§ **Activity**
Copy all the entries below exactly, but not the pictures.

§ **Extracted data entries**
----------

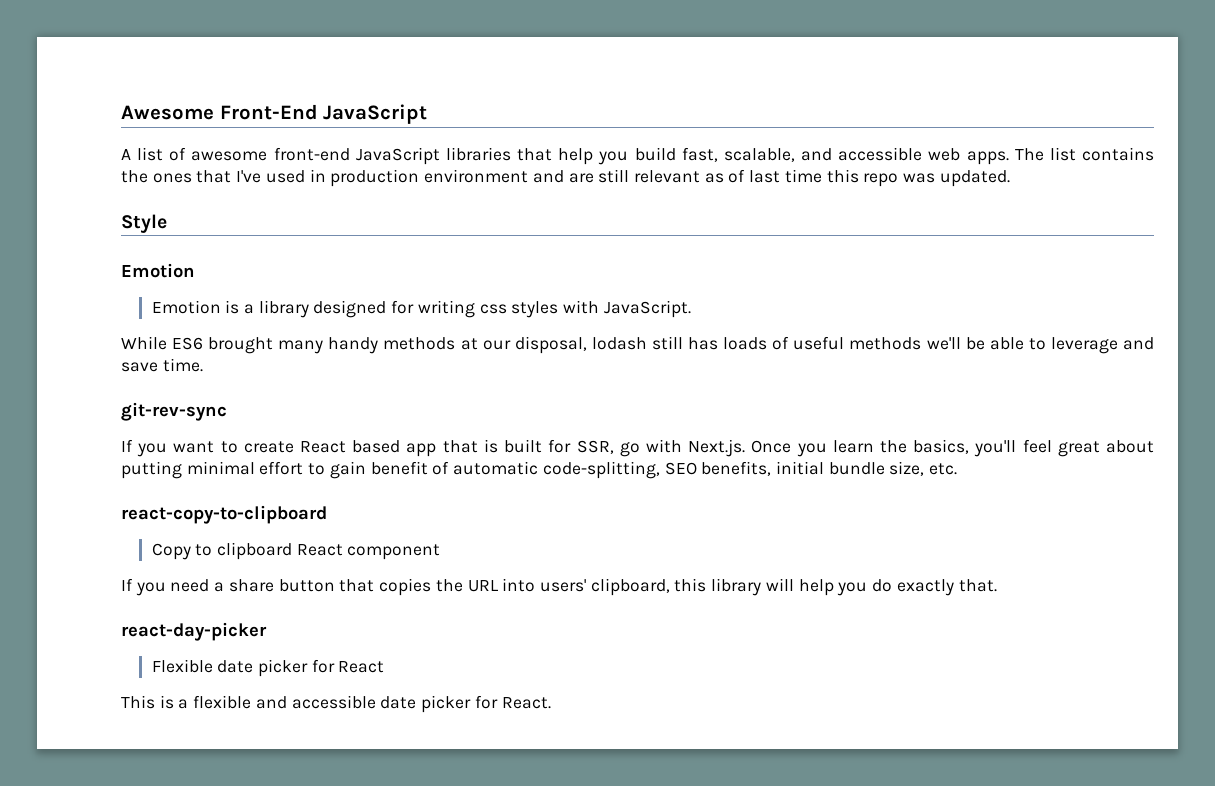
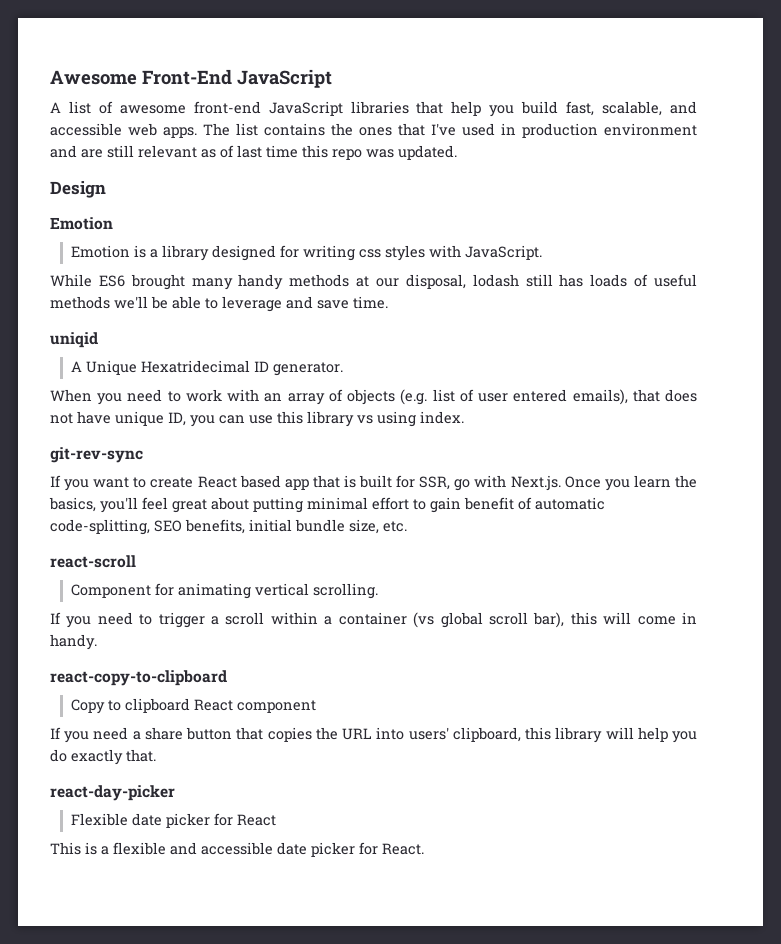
- Style
+ Design
+ uniqid
+ A Unique Hexatridecimal ID generator.
+ When you need to work with an array of objects (e.g. list of user entered emails), that does not have unique ID, you can use this library vs using index.
+ react-scroll
+ Component for animating vertical scrolling.
+ If you need to trigger a scroll within a container (vs global scroll bar), this will come in handy.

----------

§ **Reply to the exercise**
- Style
+ Design
+ uniqid
+ A Unique Hexatridecimal ID generator.
+ When you need to work with an array of objects (e.g. list of user entered emails), that does not have unique ID, you can use this library vs using index.
+ react-scroll
+ Component for animating vertical scrolling.
+ If you need to trigger a scroll within a container (vs global scroll bar), this will come in handy.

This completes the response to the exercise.